First of all, note that we need to prove that \[p! \cdot (p^2)! \cdots (p^p)! \mid p \cdot \left(p^2+p^3+\dots+p^p\right)!.\]If it were not for the factor $p!$ on the LHS, this would be obvious by multinomial coefficients. But of course it suffices to prove that each prime $q$ divides the LHS less often than the RHS, and the multinomial coefficient argument shows that this is true for $q>p$. Indeed, it still works for $q=p$ since we have the factor $p$ on the RHS (and indeed this is precisely what we need it for).
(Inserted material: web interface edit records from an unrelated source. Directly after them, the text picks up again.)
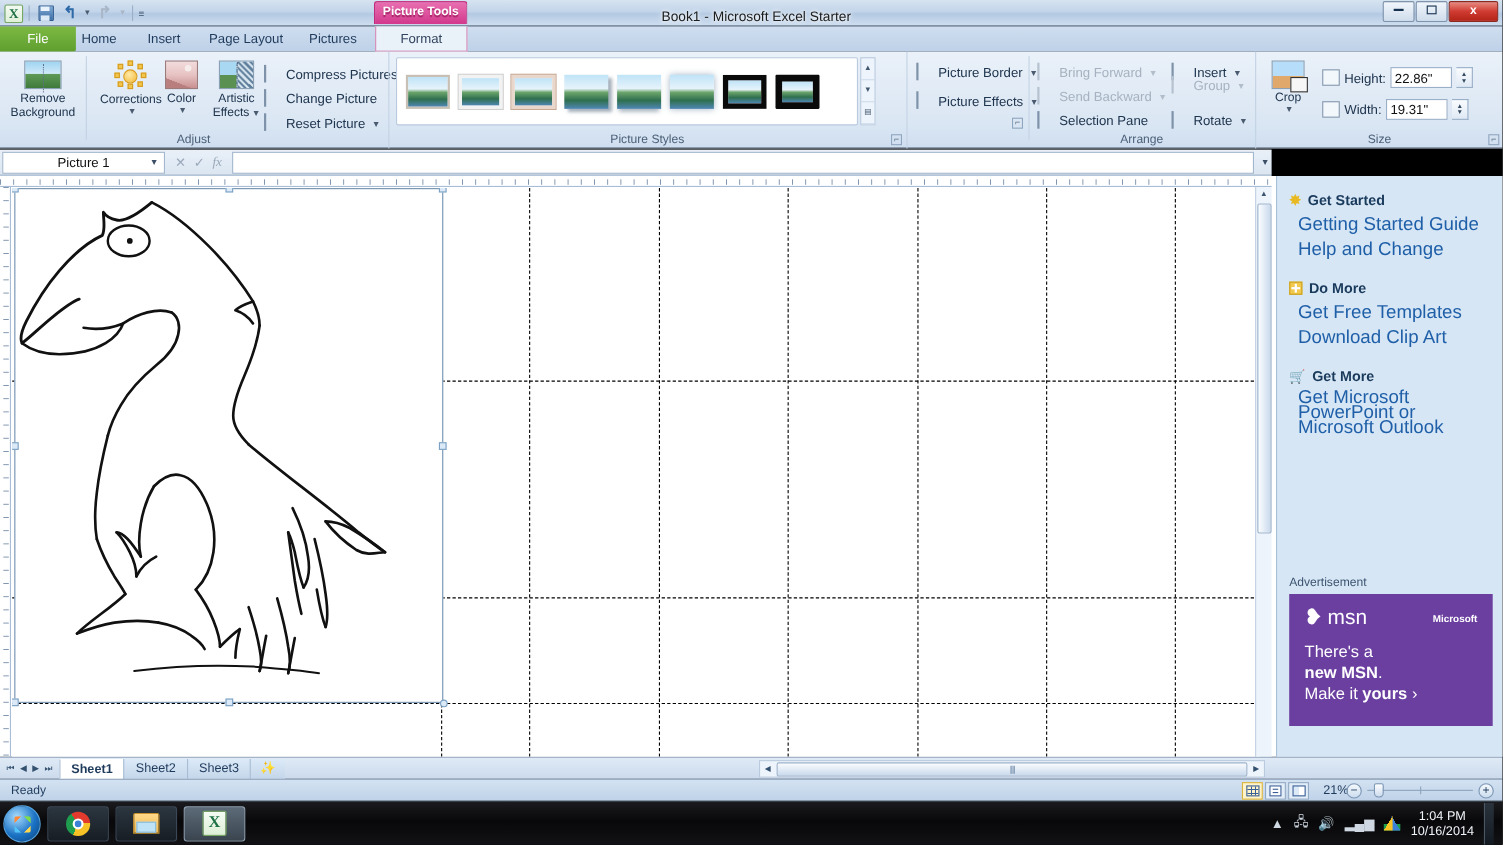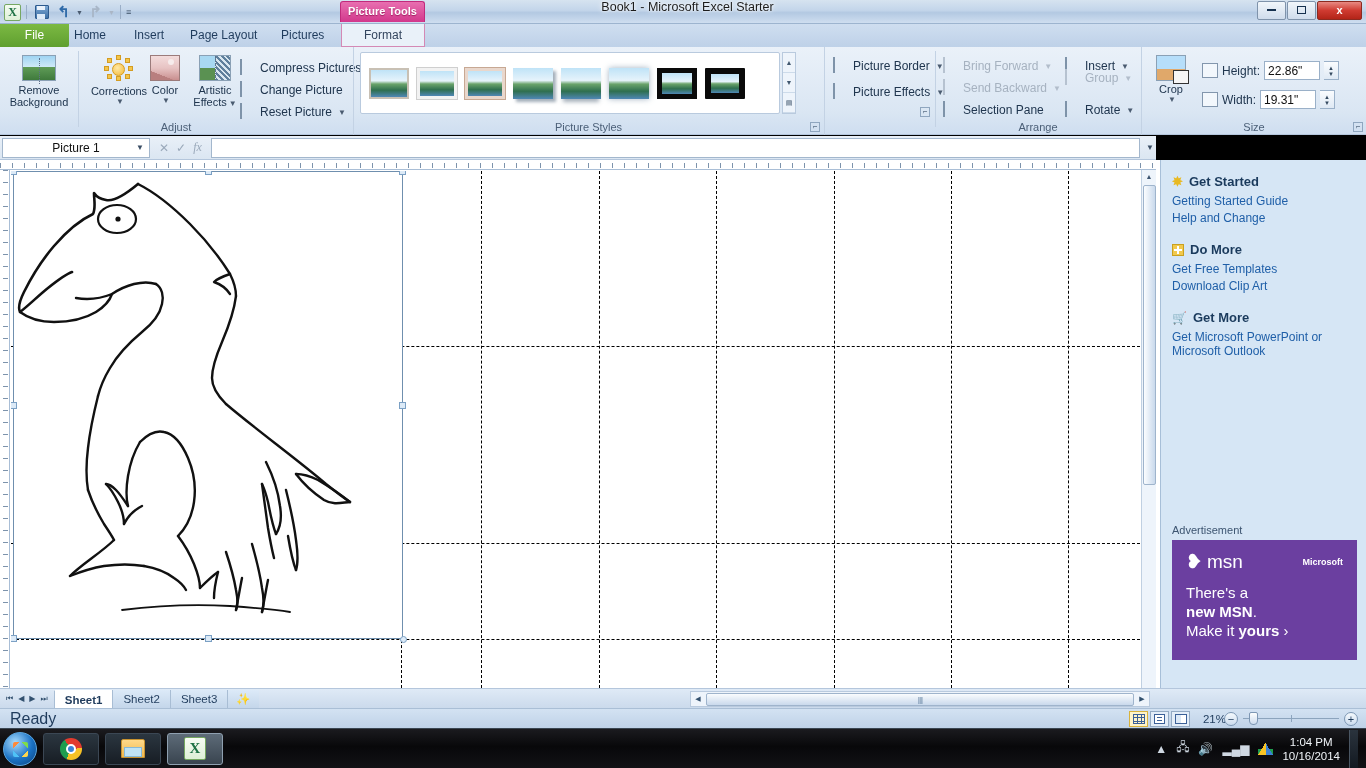--- a/index.html
+++ b/index.html
@@ -48,7 +48,7 @@
   .qat-more { font-size: 9px; color: #3c4f66; line-height: 19px; }
 
   .win-title {
-    position: absolute; top: 0; left: 0; width: 1366px; text-align: center;
+    position: absolute; top: 8px; left: 0; width: 1366px; text-align: center;
     font-size: 12.5px; color: #1c1c1c; text-shadow: 0 0 3px #ffffff, 0 0 6px #ffffff; padding-left: 9px;
   }
   .wbtns { position: absolute; top: 1px; right: 4px; display: flex; gap: 1px; }

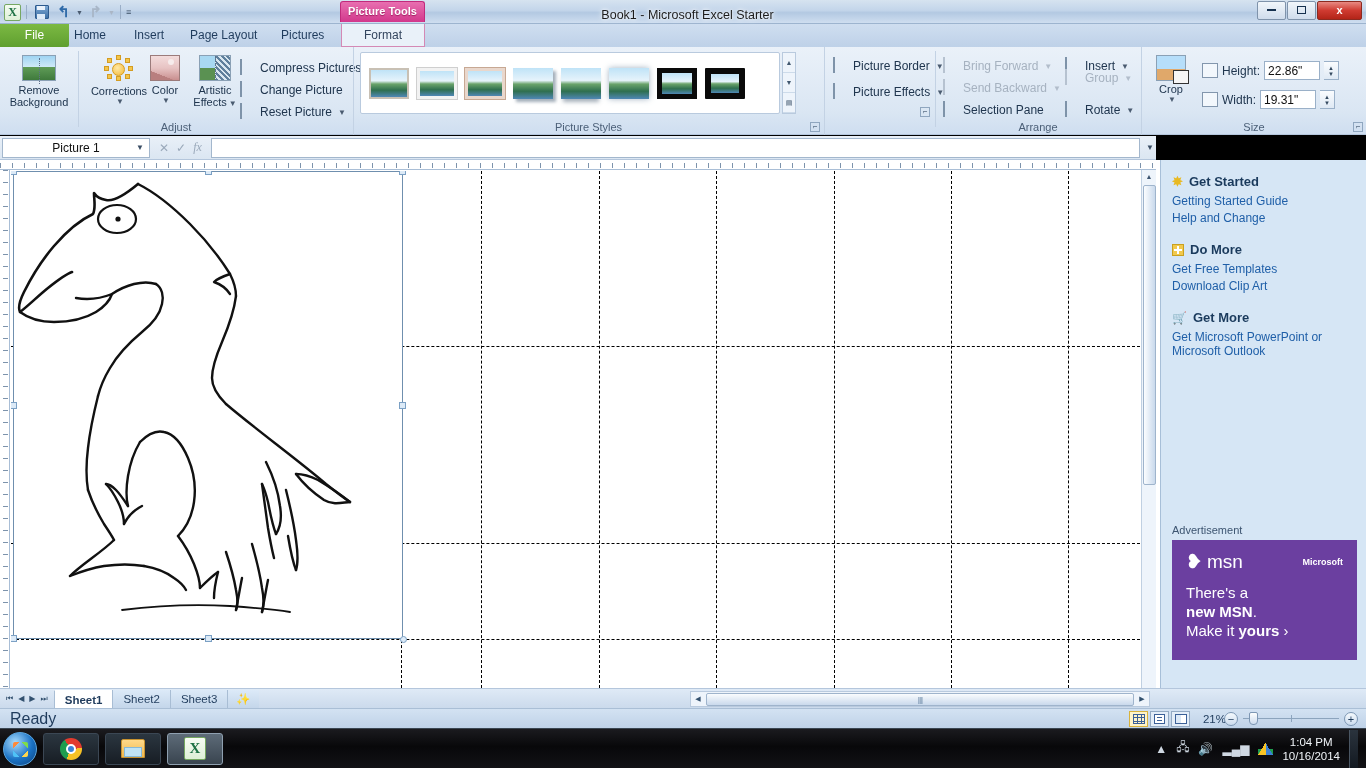--- a/index.html
+++ b/index.html
@@ -310,7 +310,7 @@
     font-weight: bold; color: #1a3a5c; margin-bottom: 5px;
   }
   .sb-link {
-    display: block; font-size: 12px; color: #1f5fa8; margin: 3px 0; cursor: default;
+    display: block; font-size: 17px; color: #1f5fa8; margin: 3px 8px; cursor: default;
   }
   .sb-gap { height: 14px; }
   .star-ico { color: #e8b923; font-size: 13px; }

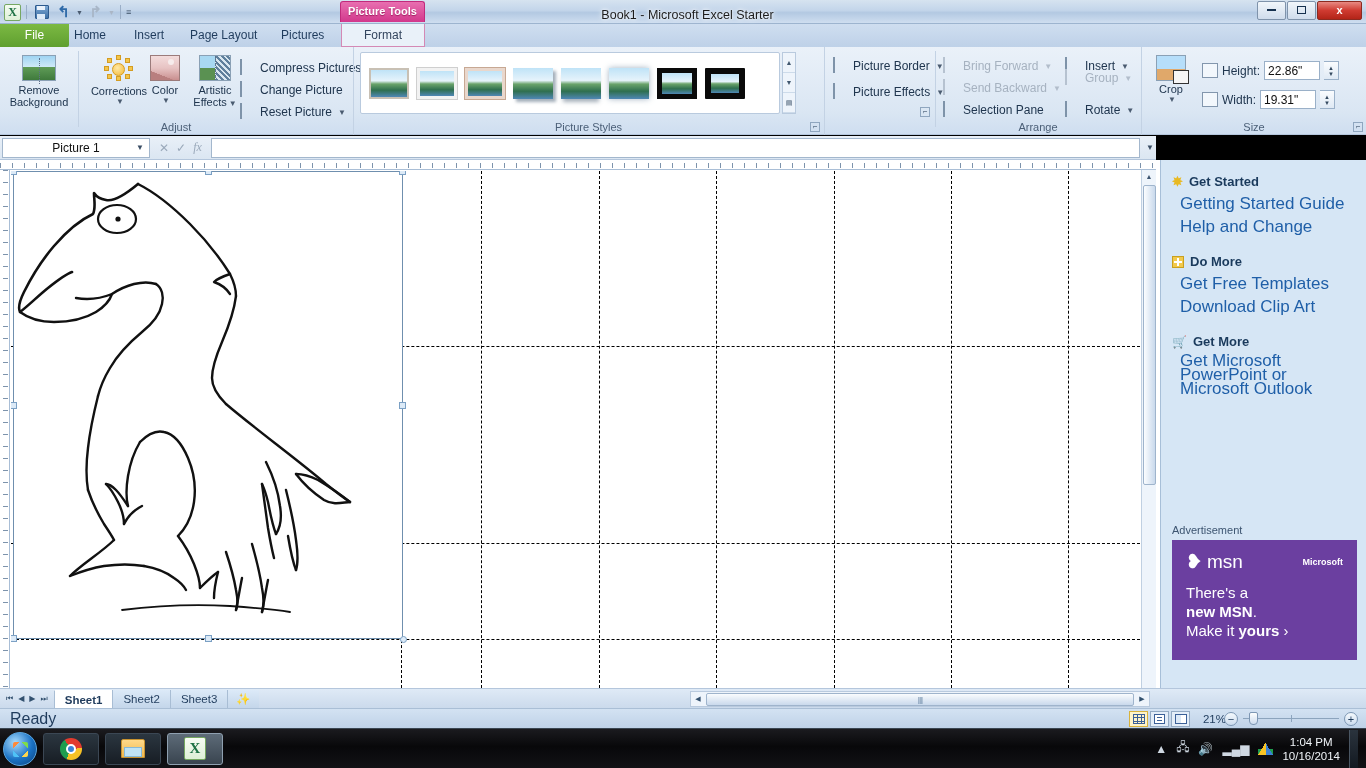--- a/index.html
+++ b/index.html
@@ -370,7 +370,7 @@
     background: linear-gradient(to bottom, #d3e2f2, #bfd2e8);
     border-top: 1px solid #aabfd6; display: flex; align-items: center;
   }
-  .ready { font-size: 16px; color: #1f3b5c; padding: 0 10px; }
+  .ready { font-size: 11px; color: #1f3b5c; padding: 0 10px; }
   .view-btns { position: absolute; right: 176px; display: flex; gap: 2px; }
   .vbtn {
     width: 19px; height: 16px; border: 1px solid #93aac4; background: #e3edf8;

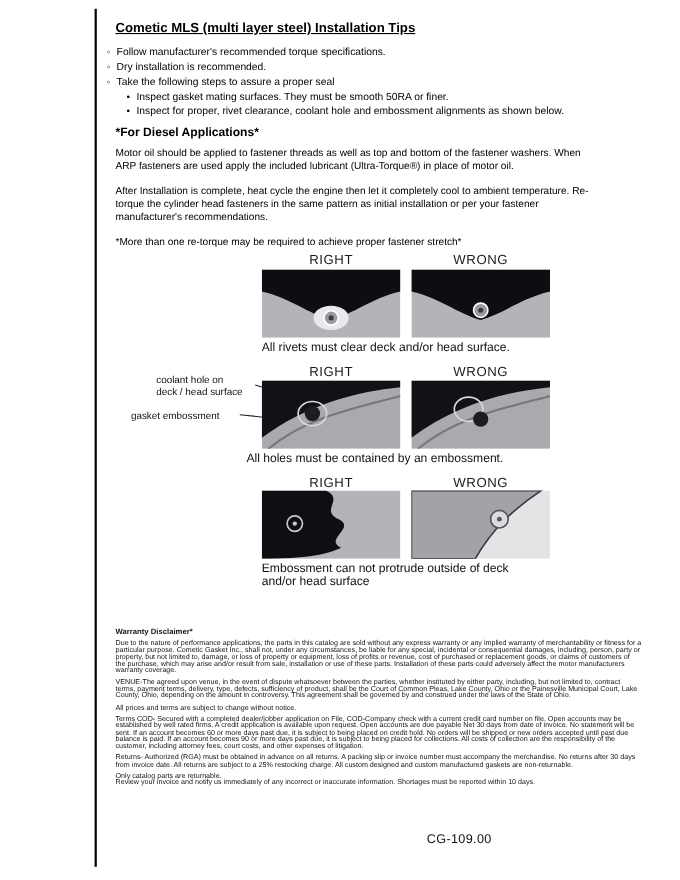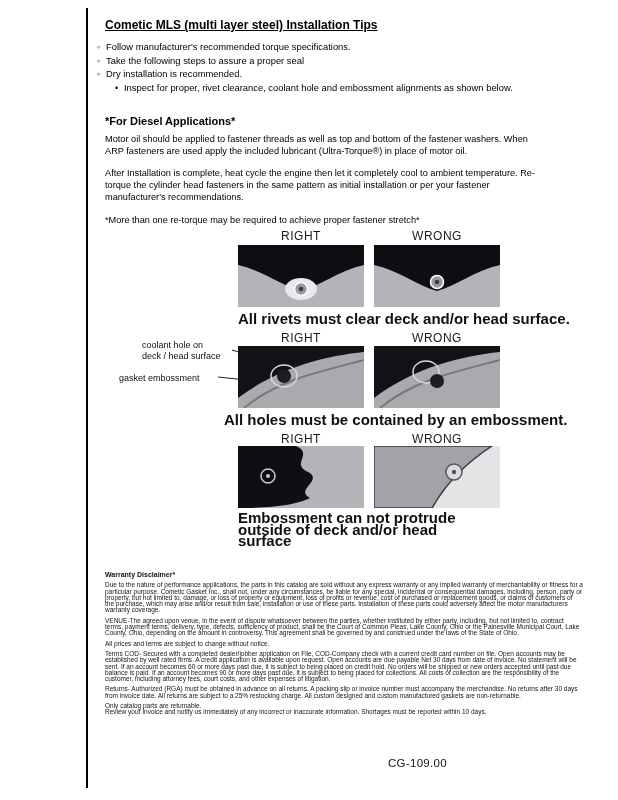--- a/index.html
+++ b/index.html
@@ -51,8 +51,8 @@
 
   <ul class="tips">
     <li>Follow manufacturer's recommended torque specifications.</li>
+    <li>Dry installation is recommended.</li>
     <li>Take the following steps to assure a proper seal</li>
-    <li>Dry installation is recommended.</li>
     <li class="sub">Inspect for proper, rivet clearance, coolant hole and embossment alignments as shown below.</li>
   </ul>
 

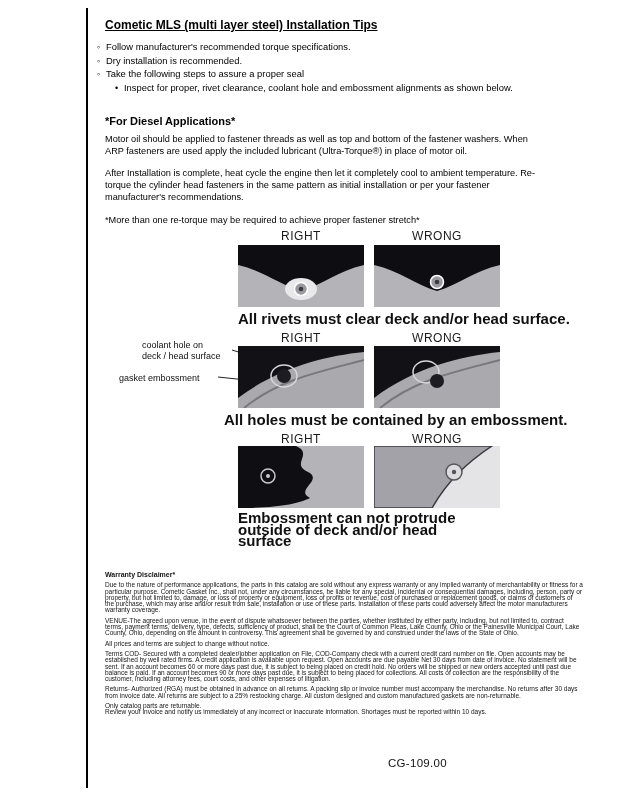--- a/index.html
+++ b/index.html
@@ -53,6 +53,7 @@
     <li>Follow manufacturer's recommended torque specifications.</li>
     <li>Dry installation is recommended.</li>
     <li>Take the following steps to assure a proper seal</li>
+    <li class="sub">Inspect gasket mating surfaces.  They must be smooth 50RA or finer.</li>
     <li class="sub">Inspect for proper, rivet clearance, coolant hole and embossment alignments as shown below.</li>
   </ul>
 

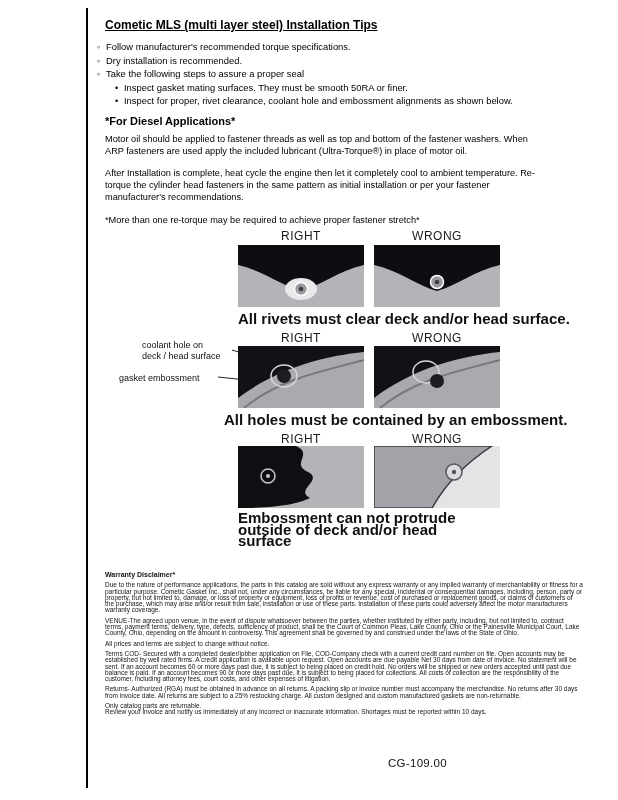--- a/index.html
+++ b/index.html
@@ -27,7 +27,7 @@
   .dg-label { position:absolute; width:126px; text-align:center; font-size:12px; color:#1a1a1a; letter-spacing:0.5px; }
   .dg-img { position:absolute; width:126px; height:62px; line-height:0; }
   .dg-img svg { display:block; }
-  .dg-caption { position:absolute; font-size:15px; color:#101010; white-space:nowrap;font-weight:bold; }
+  .dg-caption { position:absolute; font-size:11px; color:#101010; white-space:nowrap; }
   .dg-caption.wrap { white-space:normal; width:225px; line-height:11.5px; }
 
   .callout { position:absolute; font-size:9px; line-height:10.5px; color:#101010; }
Now by Legendre's formula, it clearly suffices to prove that \[\left\lfloor \frac{p^2+\dots+p^p}{q}\right\rfloor-\left\lfloor \frac{p^2}{q}\right\rfloor-\dots-\left\lfloor \frac{p^p}{q}\right\rfloor \ge \left\lfloor \frac{p}{q}\right\rfloor\]for all primes or prime powers $q<p$. (Here again, the LHS is trivially non-negative and the RHS comes from the additional factor $p!$.) But note that we can write the LHS as a telescoping sum \[\left(\left\lfloor \frac{p^2+p^3}{q}\right\rfloor-\left\lfloor \frac{p^2}{q}\right\rfloor-\left\lfloor \frac{p^3}{q}\right\rfloor\right)+\left(\left\lfloor \frac{p^2+p^3+p^4}{q}\right\rfloor-\left\lfloor \frac{p^2+p^3}{q}\right\rfloor-\left\lfloor \frac{p^4}{q}\right\rfloor\right)+\dots+\left(\left\lfloor \frac{p^2+p^3+\dots+p^p}{q}\right\rfloor-\left\lfloor \frac{p^2+\dots+p^{p-1}}{q}\right\rfloor-\left\lfloor \frac{p^p}{q}\right\rfloor\right)\]Here each of the $p-2$ summands is either $0$ or $1$. But note that since $q<p$ it will clearly be $1$ whenever $q \mid p^2+p^3+\dots+p^k$. Now if $p \equiv 1 \pmod{q}$, this happens whenever $k \equiv 1 \pmod{q}$ and hence exactly $\frac{p-1}{q}=\left\lfloor \frac{p}{q}\right\rfloor$ many times. Else, it certainly happens for $k \equiv 1 \pmod{\varphi(q)}$ and hence at least $\left\lfloor \frac{p-1}{\varphi(q)}\right\rfloor \ge \left\lfloor \frac{p}{q}\right\rfloor$ many times.

$\nu_q$ chasing

We are asked to prove that the number $A=\frac{p\cdot \left(p^2\cdot\frac{p^{p-1}-1}{p-1}\right)!}{p!\cdot (p^2)! \cdot (p^3)! \cdot \ldots \cdot (p^{p-1})! \cdot (p^p)!}$ is an integer. Write $A=\frac{k}{\ell}$ with $\gcd(k,\ell)=1$. Denote $n=p^2\cdot\frac{p^{p-1}-1}{p-1}$. Note that $$A = \frac{1}{p^s}\binom{n}{p-1, p^2-1, \ldots, p^p-1}$$for some integer $s$ (which happens to be equal to $(p-1)(p+2)/2$ if I counted correctly, but the actual value of $s$ is irrelevant). Therefore $\ell$ is a power of $p$. Moreover $$A = \frac{1}{(p-1)!}\binom{n}{p^2,p^3,\ldots,p^p}.$$This shows that $p\nmid\ell$. Hence $\ell$ is a power of $p$ which is not divisible by $p$, so $\ell=1$ and $A$ is an integer.